[Excerpts from a dataset]
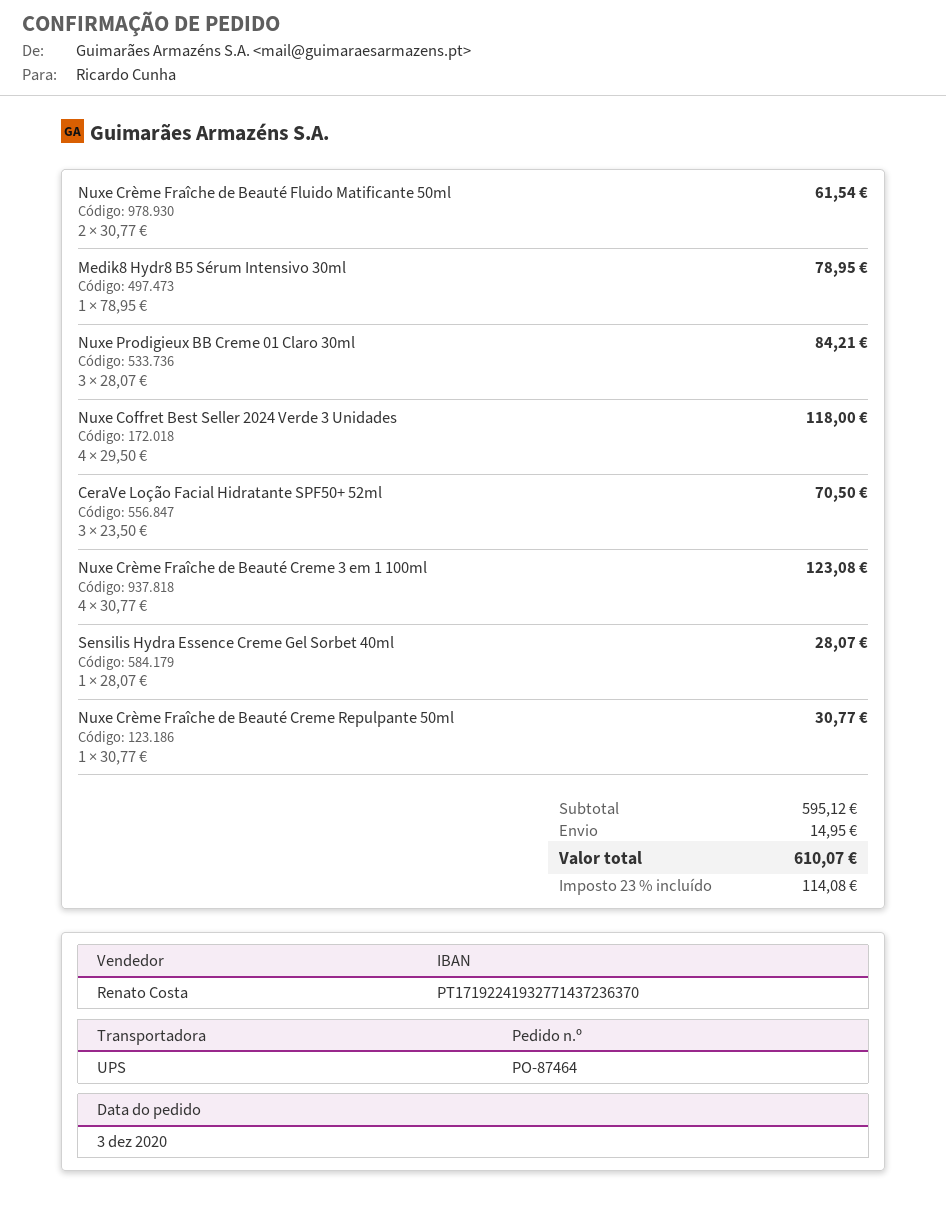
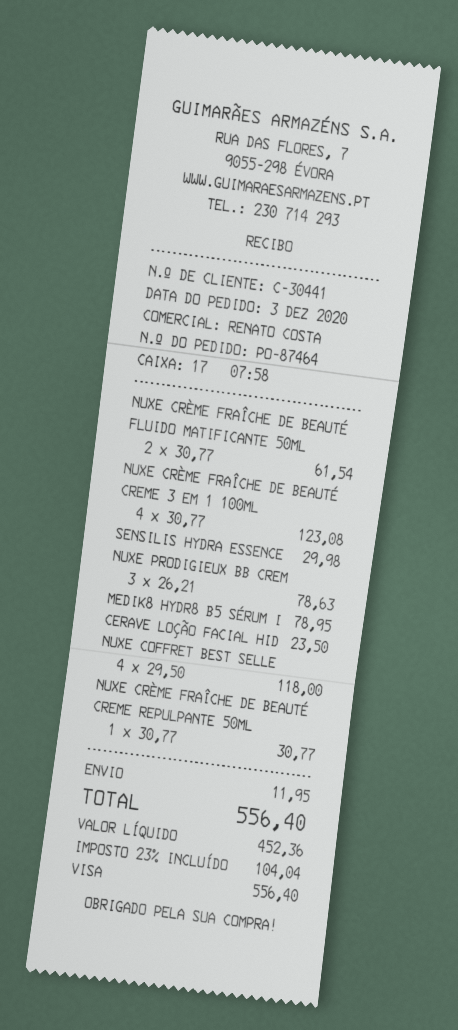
Nuxe Prodigieux BB Creme 01 Claro 30ml: 3 x 28.07 = 84.21 -> 3 x 26.21 = 78.63
CeraVe Loção Facial Hidratante SPF50+ 52ml: 3 x 23.50 = 70.50 -> 1 x 23.50 = 23.50
Sensilis Hydra Essence Creme Gel Sorbet 40ml: 1 x 28.07 = 28.07 -> 1 x 29.98 = 29.98
shipping: 14.95 -> 11.95
tax: 23% = 114.08 -> 23% = 104.04
total: 610.07 -> 556.40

Your task: Which lines in the data above contain "Creme"? Show each one.

Task result:
Nuxe Prodigieux BB Creme 01 Claro 30ml: 3 x 28.07 = 84.21 -> 3 x 26.21 = 78.63
Sensilis Hydra Essence Creme Gel Sorbet 40ml: 1 x 28.07 = 28.07 -> 1 x 29.98 = 29.98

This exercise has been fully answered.